James Malone1, Robert Stevens2, Andy Brown2 and Helen Parkinson1
1European bioinformatics Institute;
2School of Computer Science, University of Manchester.
Agile Ontology Development Document Version 1.0
The SWO Agile Ontology Development (AOD) process in overview is:
1. An online survey is used to source requirements and specific software descriptions
2. Workshop(s) are used to refine requirements and prioritise as well as collect more software descriptions.
3. A modular approach to ontology organization is used to flesh out different components
4. Third party ontologies are reused where suitable and requested parts from external ontologies such as EDAM, OntoDM and IAO – oh and the RO are used.
5. All development releases are made public such that people can see work early and often.
6. “Official” releases are made every month.
7. Iterations in requirements and evaluation are made at a 2nd (and further) workshop (in Agile fashion) and a re-prioritisation of features is done if required.
8. Repeat requirements gathering, develop + release, review process in short cycles.
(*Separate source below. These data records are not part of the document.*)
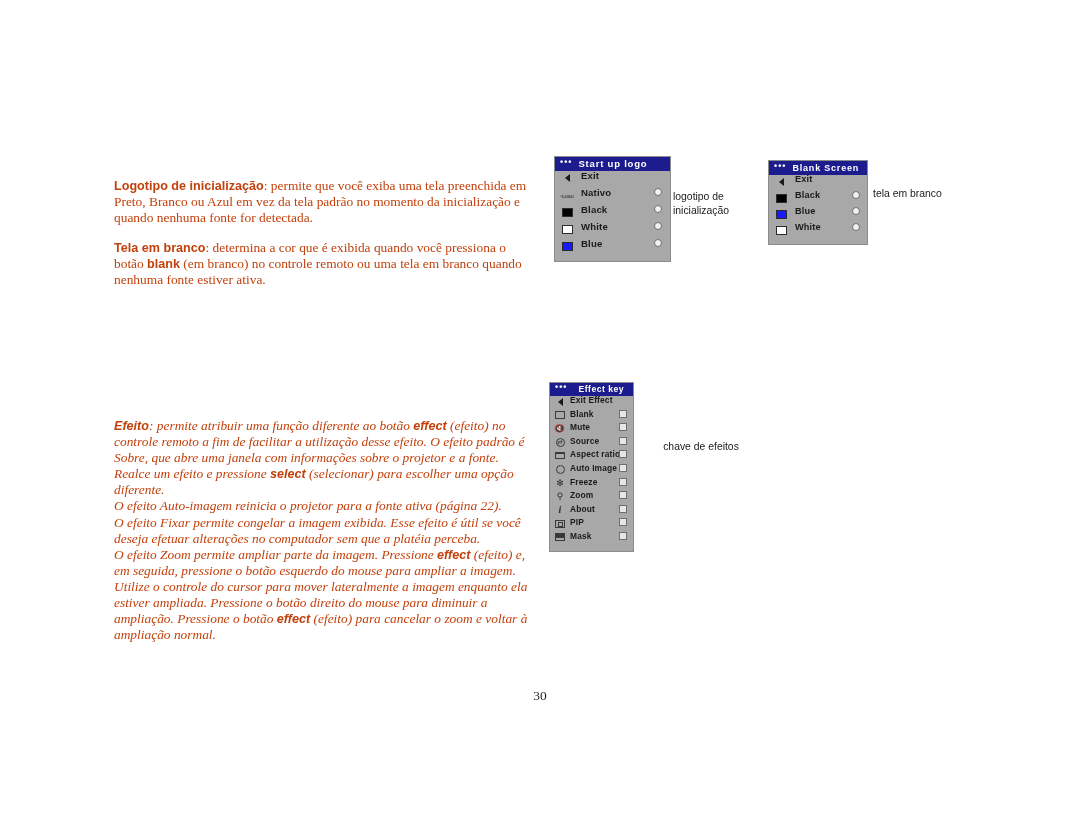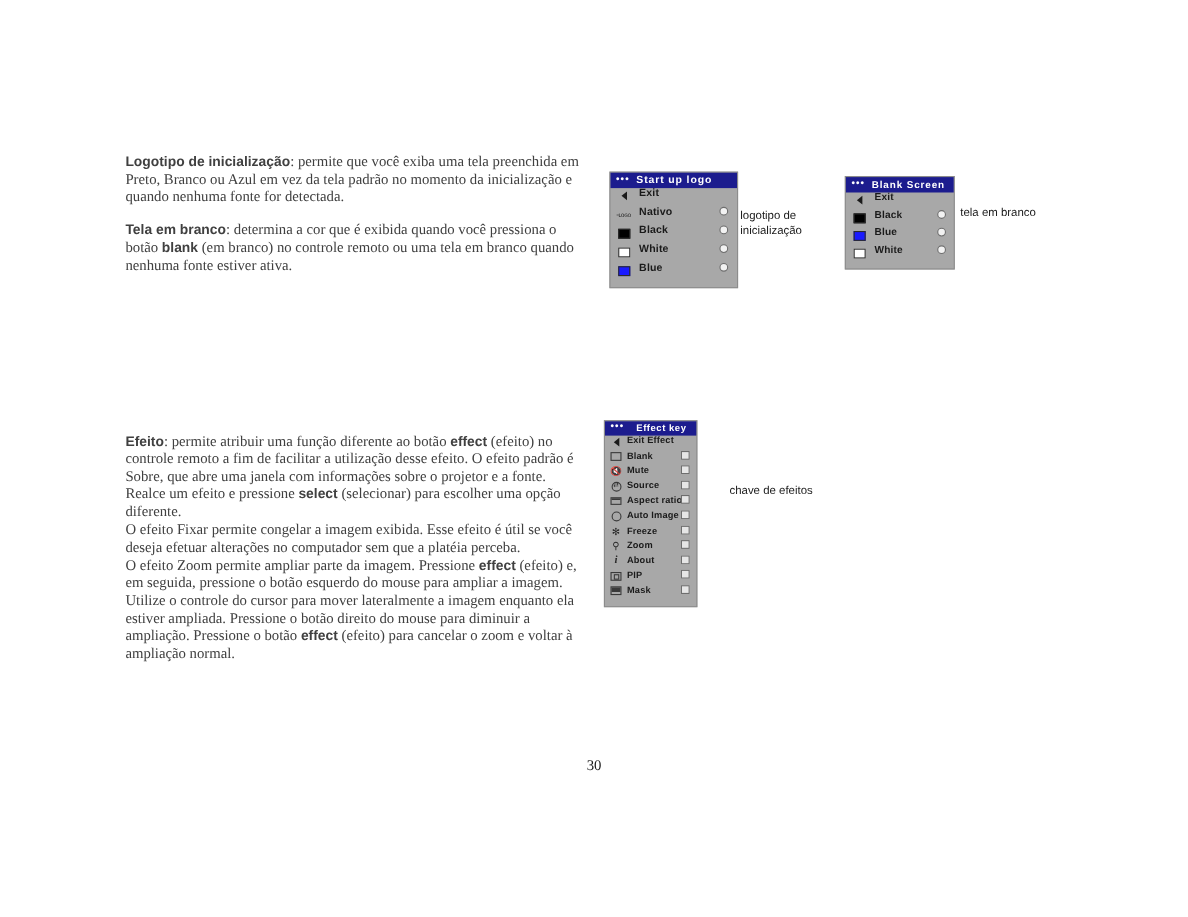--- a/index.html
+++ b/index.html
@@ -14,29 +14,30 @@
     position: relative;
     overflow: hidden;
   }
 
   
   .doc-text {
     position: absolute;
     font-family: "Liberation Serif", serif;
     font-size: 13.4px;
     line-height: 16.1px;
-    color: #404040;
+    color: #c2410c;
     text-align: left;
+    margin-top: 39px;
   }
   .doc-text p { margin: 0 0 0 0; }
   .doc-text p.gap { margin-top: 14px; }
   .doc-text b { font-family: "Liberation Sans", sans-serif; font-weight: bold; font-size: 12.6px; }
 
   #para-block-1 { left: 114px; top: 139px; width: 418px; }
-  #para-block-2 { left: 114px; top: 393px; width: 420px; }
+  #para-block-2 { left: 114px; top: 379px; width: 420px; font-style: italic; }
 
   
   #page-number {
     position: absolute;
     left: 0; top: 688px;
     width: 1080px;
     text-align: center;
     font-family: "Liberation Serif", serif;
     font-size: 13.4px;
     color: #1a1a1a;
@@ -235,20 +236,21 @@
 </head>
 <body>
 
 <div class="doc-text" id="para-block-1">
   <p><b>Logotipo de inicialização</b><span>: permite que você exiba uma tela preenchida em Preto, Branco ou Azul em vez da tela padrão no momento da inicialização e quando nenhuma fonte for detectada.</span></p>
   <p class="gap"><b>Tela em branco</b><span>: determina a cor que é exibida quando você pressiona o botão <b>blank</b> (em branco) no controle remoto ou uma tela em branco quando nenhuma fonte estiver ativa.</span></p>
 </div>
 
 <div class="doc-text" id="para-block-2">
   <p><b>Efeito</b><span>: permite atribuir uma função diferente ao botão <b>effect</b> (efeito) no controle remoto a fim de facilitar a utilização desse efeito. O efeito padrão é Sobre, que abre uma janela com informações  sobre o projetor e a fonte. Realce um efeito e pressione <b>select</b> (selecionar) para escolher uma opção diferente.</span></p>
+  <p>O efeito Auto-imagem reinicia o projetor para a fonte ativa (página 22).</p>
   <p>O efeito Fixar permite congelar a imagem exibida. Esse efeito é útil se você deseja efetuar alterações no computador sem que a platéia perceba.</p>
   <p>O efeito Zoom permite ampliar parte da imagem. Pressione <b>effect</b> (efeito) e, em seguida, pressione o botão esquerdo do mouse para ampliar a imagem. Utilize o controle do cursor para mover lateralmente a imagem enquanto ela estiver ampliada. Pressione o botão direito do mouse para diminuir a ampliação. Pressione o botão <b>effect</b> (efeito) para cancelar o zoom e voltar à ampliação normal.</p>
 </div>
 
 <div class="osd" id="panel-startup">
   <div class="osd-title">
     <span class="dots">•••</span>
     <span class="ttl">Start up logo</span>
   </div>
The organization of the community engagement is vital to this style of ontology development. We had a few principles in mind when organising our workshops:
- No “death by PowerPoint”; the workshops were meant to do work and deliver information and data. Attendees were not present just to listen, but to be listened to and be active participants in the development of SWO.
- We avoided too much “ontologising”, that is, debating the representation of the knowledge to be held in the ontology. The aim of the workshops was to gather what people wanted to be able to say, and thus ask, about a piece of software. As organizers, we could sneak in some clarifying questions about distinctions that might be made in an ontology, but these were asked without ontological jargon.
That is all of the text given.